[Records from a collection]
★ ★ ★

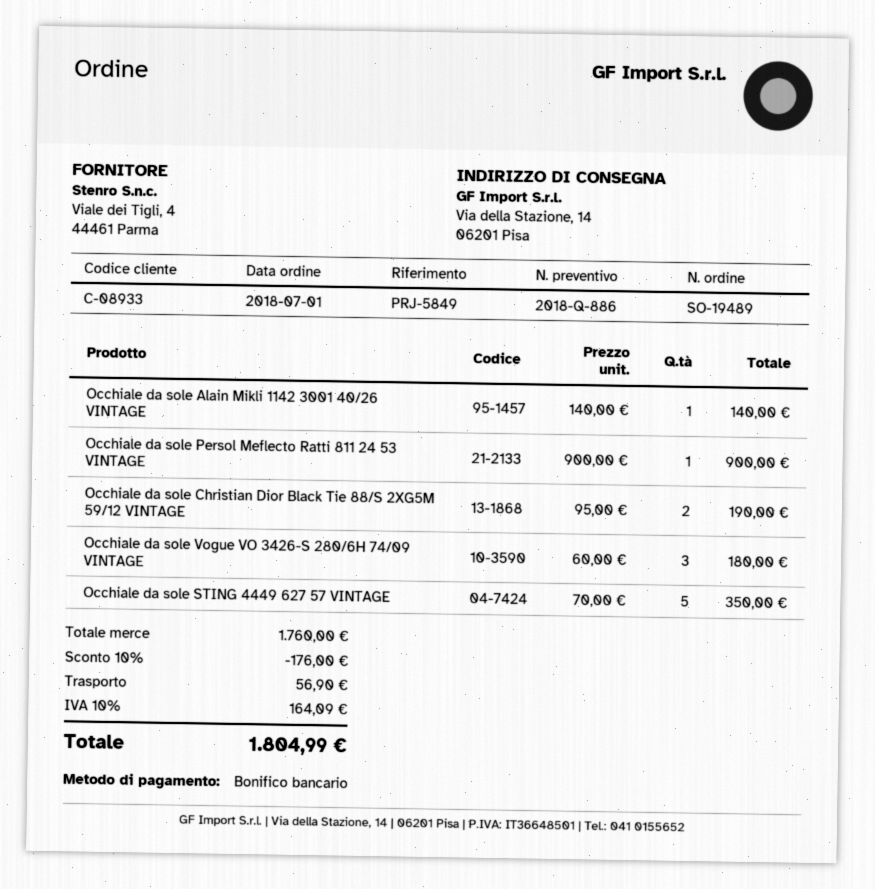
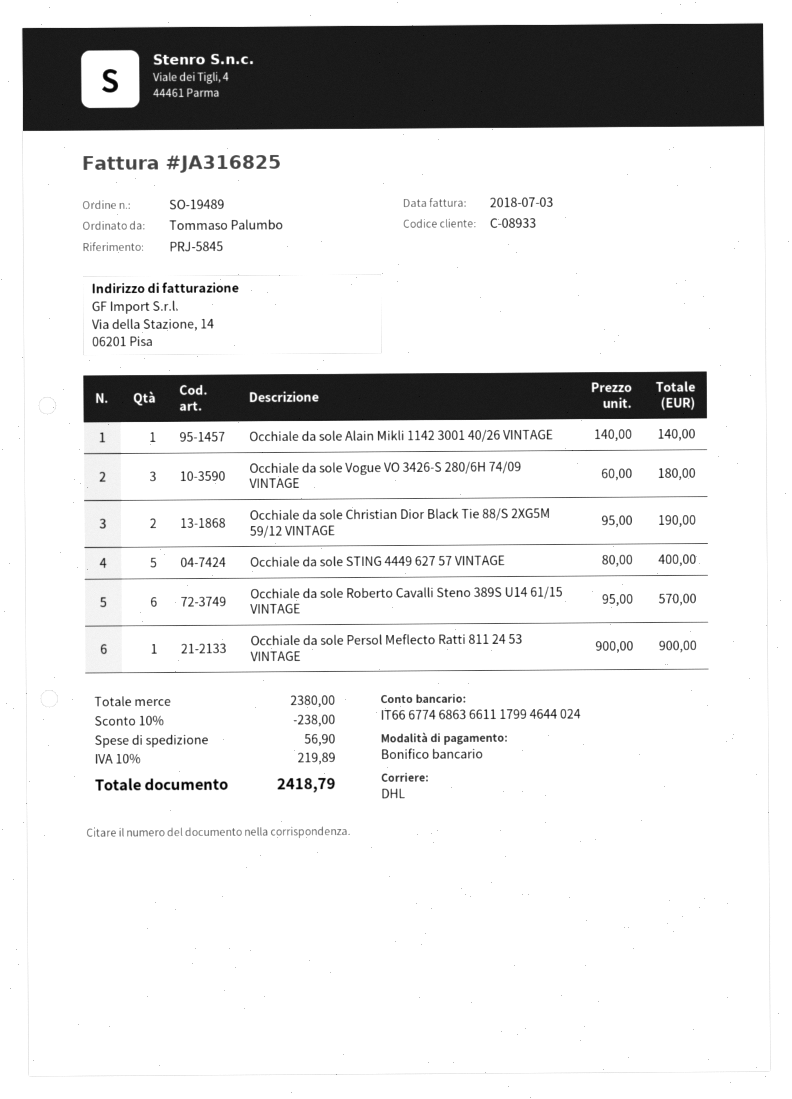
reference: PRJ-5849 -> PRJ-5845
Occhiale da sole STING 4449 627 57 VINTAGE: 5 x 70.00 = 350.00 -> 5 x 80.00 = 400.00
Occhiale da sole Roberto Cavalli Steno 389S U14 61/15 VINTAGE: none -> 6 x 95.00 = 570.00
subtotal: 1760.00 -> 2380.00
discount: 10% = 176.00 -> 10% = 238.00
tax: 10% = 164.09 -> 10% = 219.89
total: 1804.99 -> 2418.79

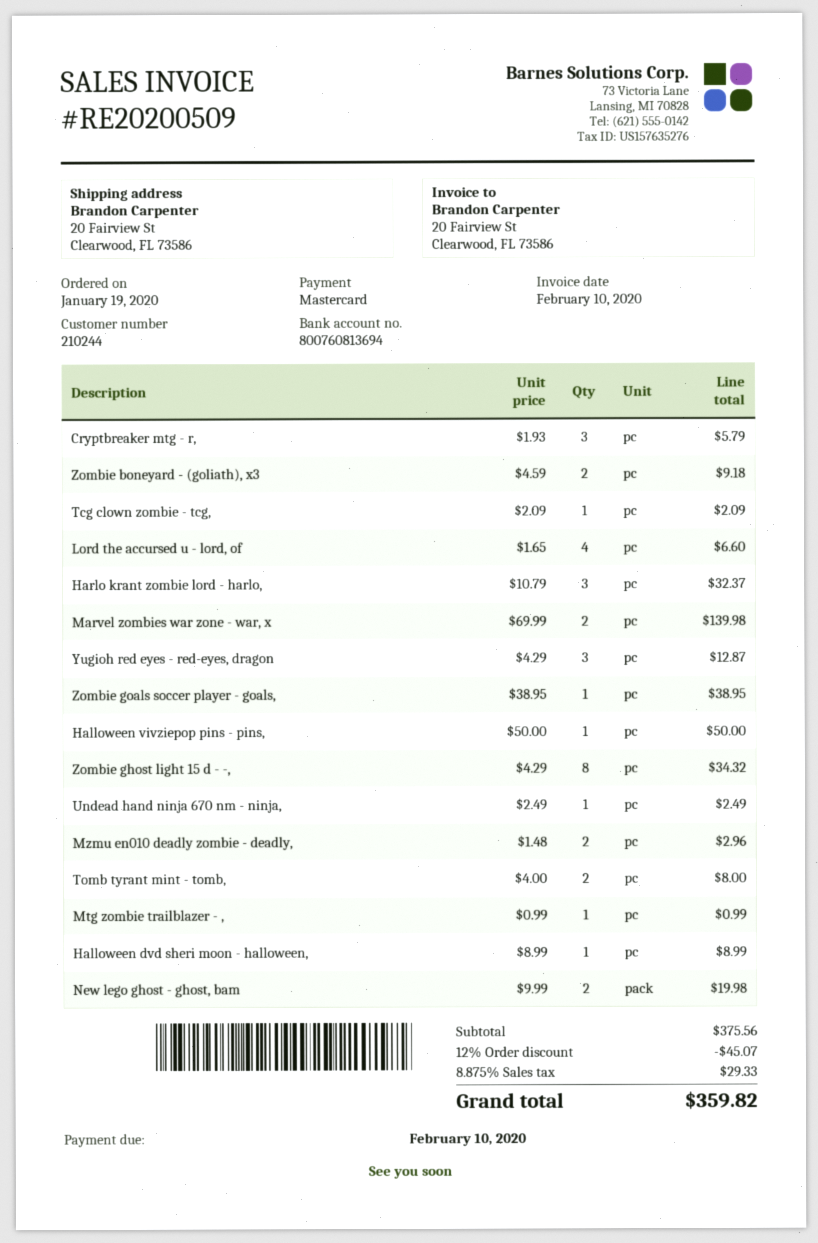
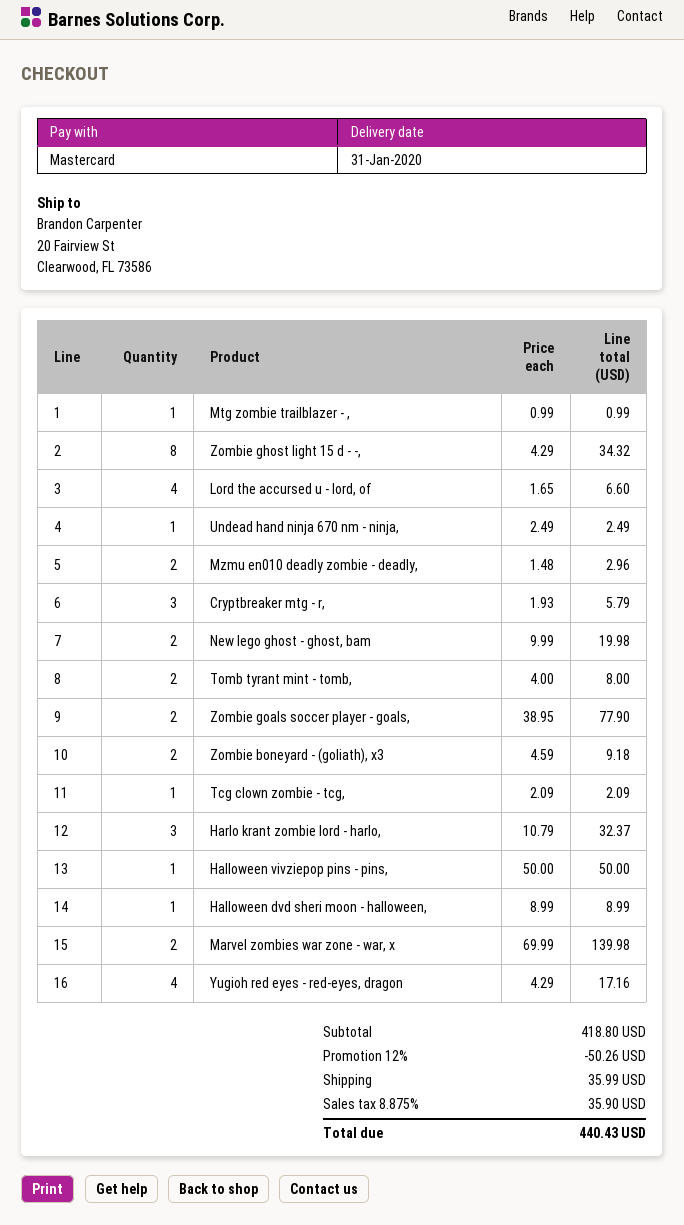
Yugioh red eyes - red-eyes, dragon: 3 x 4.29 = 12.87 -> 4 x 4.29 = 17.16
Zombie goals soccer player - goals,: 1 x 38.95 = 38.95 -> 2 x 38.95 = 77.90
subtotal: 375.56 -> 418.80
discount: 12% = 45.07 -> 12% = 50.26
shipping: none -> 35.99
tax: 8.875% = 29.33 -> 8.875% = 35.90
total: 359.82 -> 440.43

★ ★ ★

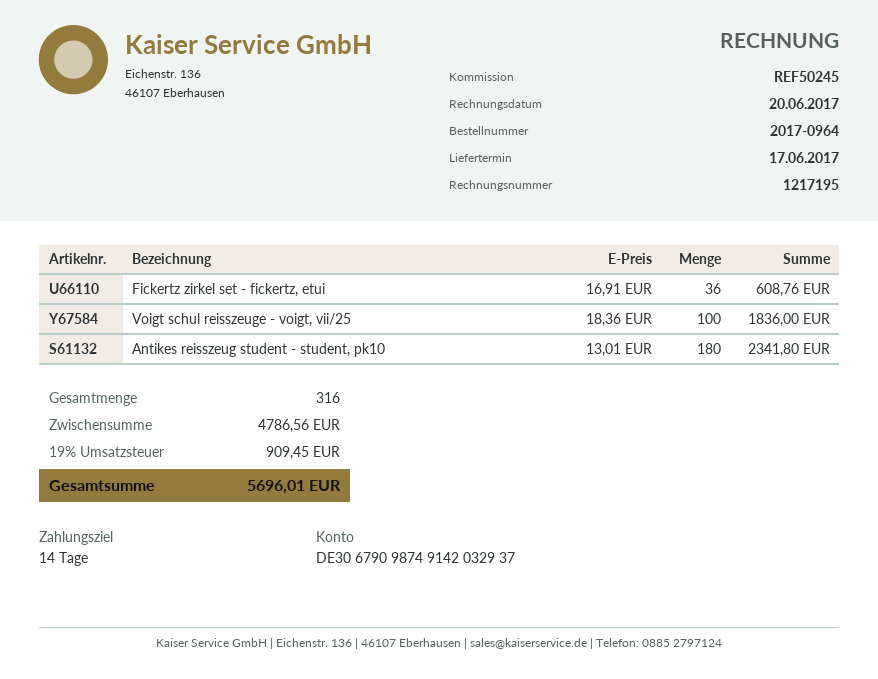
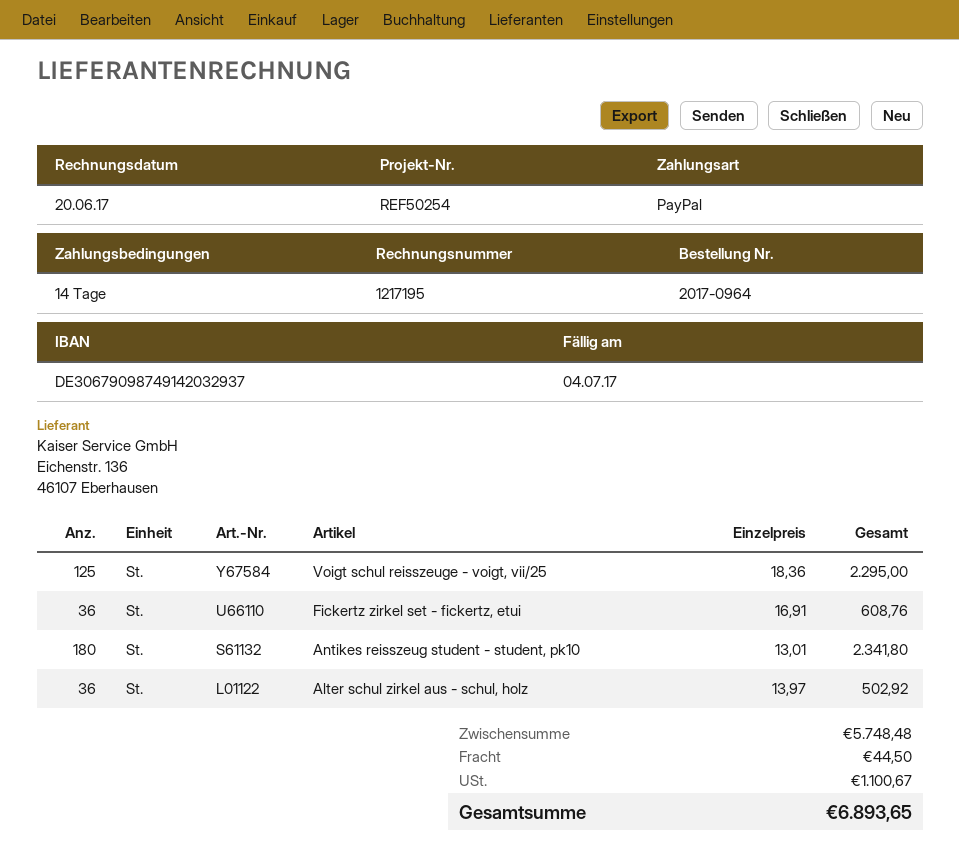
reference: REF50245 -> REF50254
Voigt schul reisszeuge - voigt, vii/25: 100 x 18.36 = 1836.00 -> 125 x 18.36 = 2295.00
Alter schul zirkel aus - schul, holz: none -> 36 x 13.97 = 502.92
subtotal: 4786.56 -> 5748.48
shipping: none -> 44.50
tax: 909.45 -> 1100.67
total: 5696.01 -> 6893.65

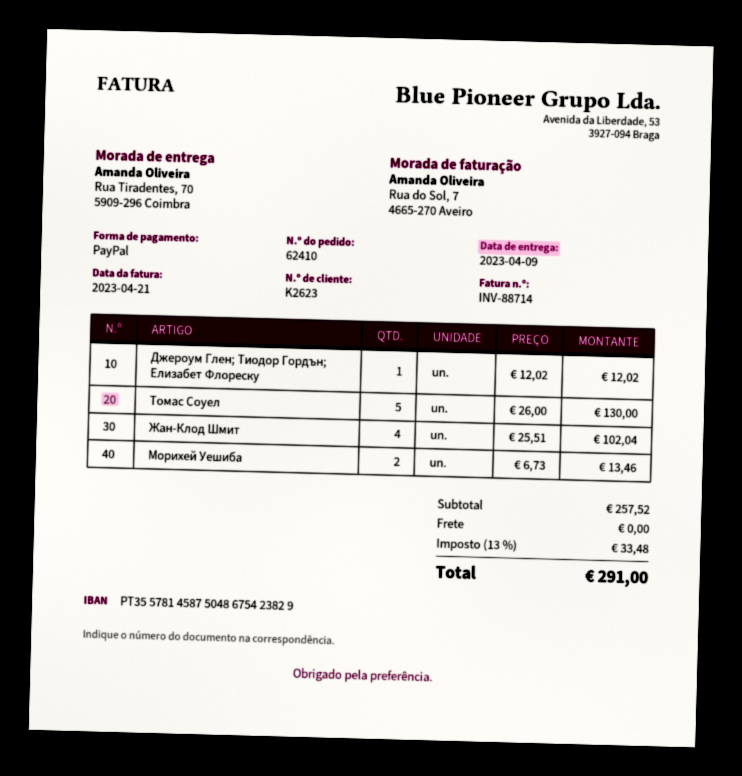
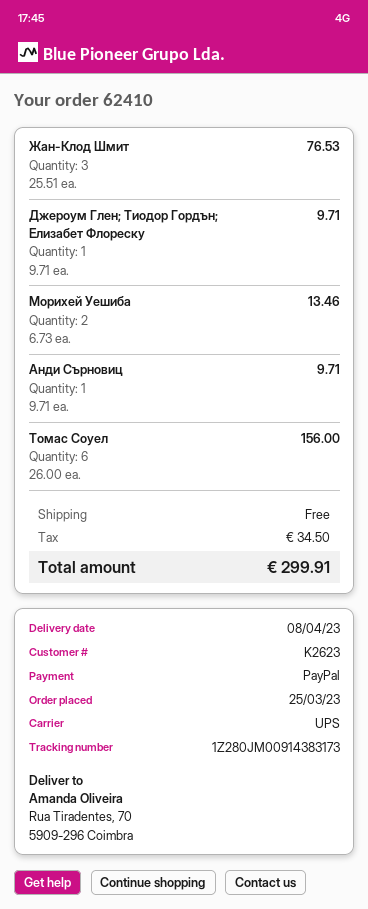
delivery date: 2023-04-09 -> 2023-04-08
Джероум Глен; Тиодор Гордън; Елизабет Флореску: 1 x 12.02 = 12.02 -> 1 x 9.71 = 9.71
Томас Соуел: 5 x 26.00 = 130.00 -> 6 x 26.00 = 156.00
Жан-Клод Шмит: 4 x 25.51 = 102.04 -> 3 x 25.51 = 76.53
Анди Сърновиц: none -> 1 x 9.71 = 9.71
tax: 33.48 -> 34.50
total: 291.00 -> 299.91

★ ★ ★

[ACTION ITEM]: Please copy out from the data above, without any picture, exactly the lines running from the one that holds "subtotal: 4786.56 -> 5748.48" through the one that holds "total: 291.00 -> 299.91", and nothing beyond them.

[TASK RESPONSE]:
subtotal: 4786.56 -> 5748.48
shipping: none -> 44.50
tax: 909.45 -> 1100.67
total: 5696.01 -> 6893.65

delivery date: 2023-04-09 -> 2023-04-08
Джероум Глен; Тиодор Гордън; Елизабет Флореску: 1 x 12.02 = 12.02 -> 1 x 9.71 = 9.71
Томас Соуел: 5 x 26.00 = 130.00 -> 6 x 26.00 = 156.00
Жан-Клод Шмит: 4 x 25.51 = 102.04 -> 3 x 25.51 = 76.53
Анди Сърновиц: none -> 1 x 9.71 = 9.71
tax: 33.48 -> 34.50
total: 291.00 -> 299.91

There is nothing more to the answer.